We got a call from Karen & Beth earlier this week. They're going to be in the area this Sunday (today), and would we like to go to Kokeb for dinner? I was thrilled with the idea (I hadn't been to Kokeb in years), but Phillip wasn't so hot for it. Friday evening, I called Kokeb, to confirm that they would be open on Sunday. I got a recording telling me that the restaurant is open for dinner seven days a week, from 5 PM to 10 PM, and if I'd like to make a reservation, please leave a message after the beep. I saw no point in making a reservation, so I hung up.

This morning, Phillip decided not to go, so when Beth called at 4:30 to tell me they were on Mercer Island, heading for Seattle, I told her that Kokeb was on, but it would be just the three of us. (I still can't get used to the idea of Karen & Beth with a cell phone.) I got to Kokeb at five minutes to 5, parked right in front, and waited for Beth & Karen. The restaurant building was as run-down looking as I remembered, but I thought it was a little uninviting to have black plastic sheets lining the inside of the windows, and closed shutters in the door. A little after 5:00, Karen & Beth had still not arrived, and Kokeb had still not opened its doors. A man walking by stopped to read the sheet of paper taped to the door.
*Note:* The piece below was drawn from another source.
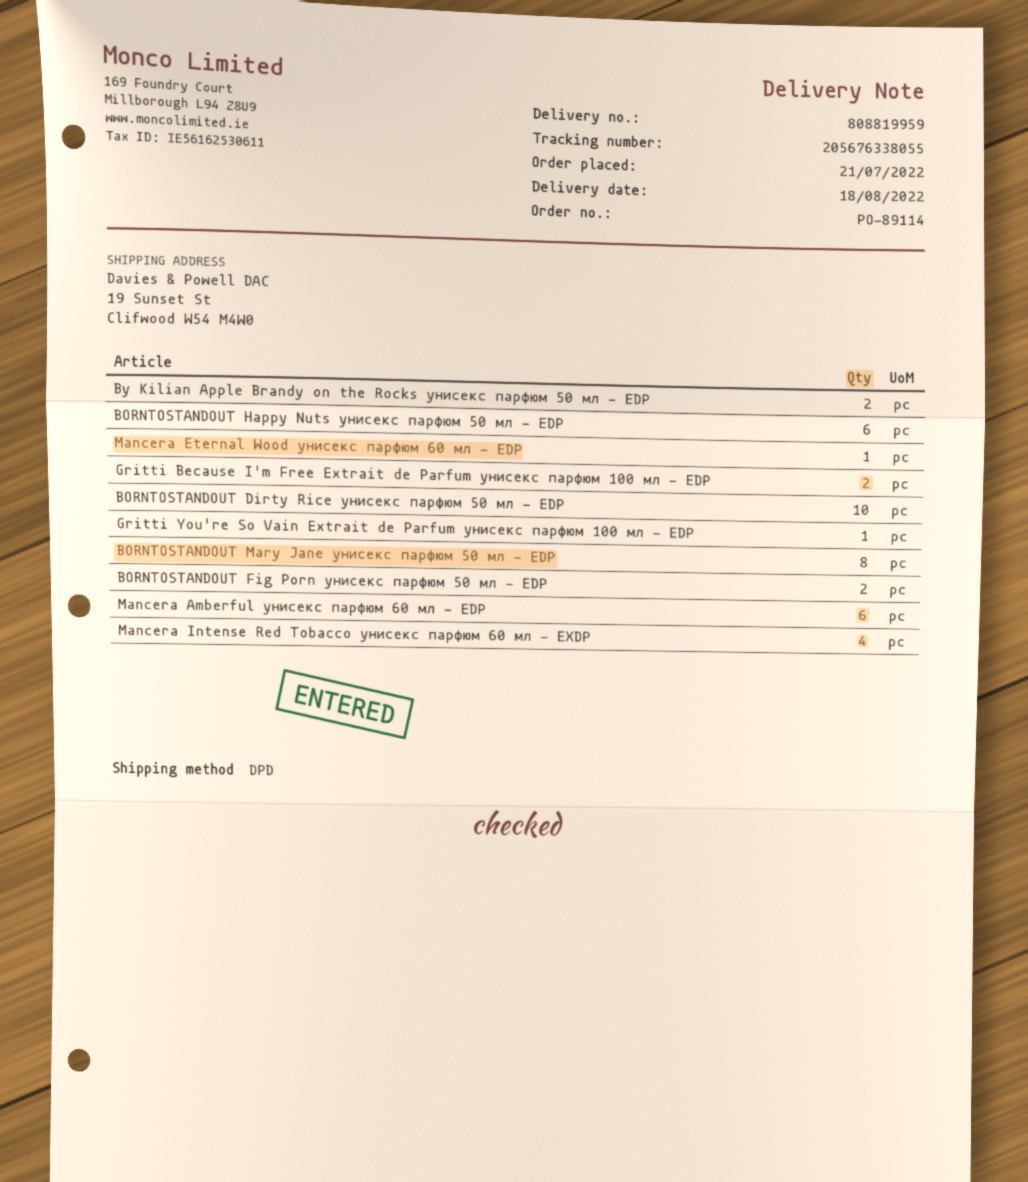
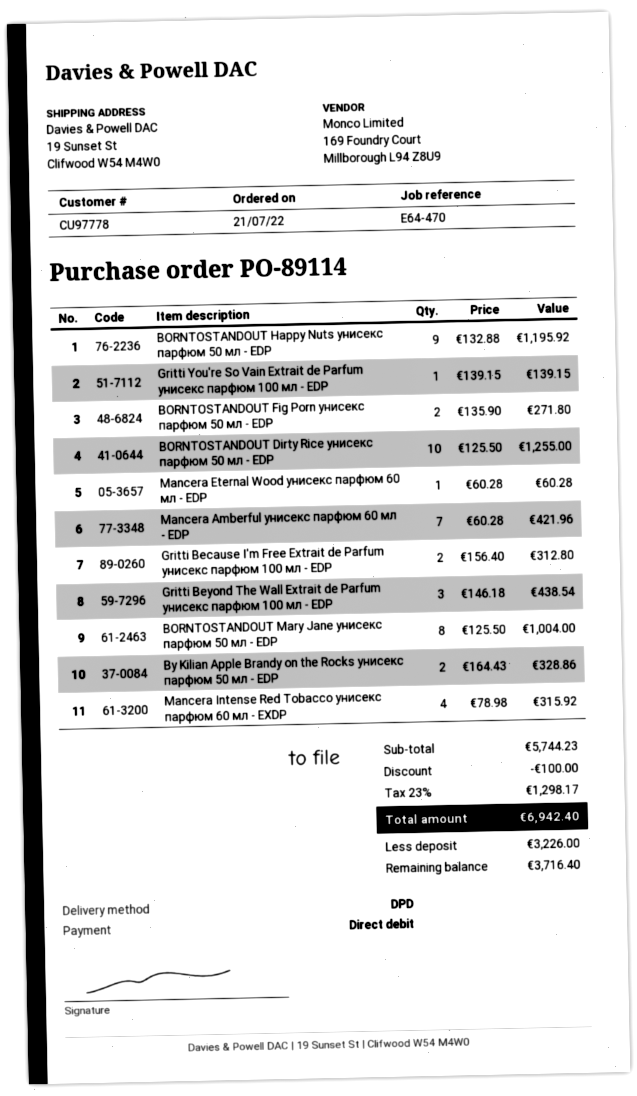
BORNTOSTANDOUT Happy Nuts унисекс парфюм 50 мл - EDP: 6 -> 9
Mancera Amberful унисекс парфюм 60 мл - EDP: 6 -> 7
Gritti Beyond The Wall Extrait de Parfum унисекс парфюм 100 мл - EDP: none -> 3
I realized that the first words on the paper were, in large letters, "OFFICIAL NOTICE." I got out and read the notice. Kokeb had been evicted, by order of King County, and anyone caught on the premises will be convicted of trespassing. I still haven't found out why they were evicted.

I called Beth, and learned that they were lost somwhere around Dearborne Street. I told them about Kokeb, and we decided on Queen Of Sheeba, another Ethiopian restaurant, right here on Broadway - a place I have always seen but never visited until tonight. I wish Phillip had gone.

I had a craving for a latte this morning, so I walked a block down Summit to Top Spot. I pleased to see that business was booming for this non-Starbucks neighborhood coffee shop. The line for drink orders reached the door, and tables were full of people reading or writing or tapping on laptop computers.

This is why I don't hate Starbucks as much as it's cool to hate them. Starbucks has grown into a bland corporation branching out all over the world, with each shop looking just like the other one, and yet (unlike Microsoft), it allows independant coffee houses like Top Spot and B&O Espresso to thrive.

On the subject of coffee, we watched "Kiki's Delivery Service" on DVD last night. I loved it. I thought it was odd, however, that Kiki put sugar cubes in her hot chocolate. I figured it must be they like it in Japan (or Europe). Then I learned on Internet Movie Database this morning that in the original Japanese, the bakery owner (I forgot her name), offered Kiki some coffee, but Disney though it was inappropriate for a child to drink coffee, so it was dubbed into English as "hot chocolate." I liked Phillip's comment: "Disney thinks it's OK for a 13-year-old girl to go off and live on her own for a year, but not to drink coffee."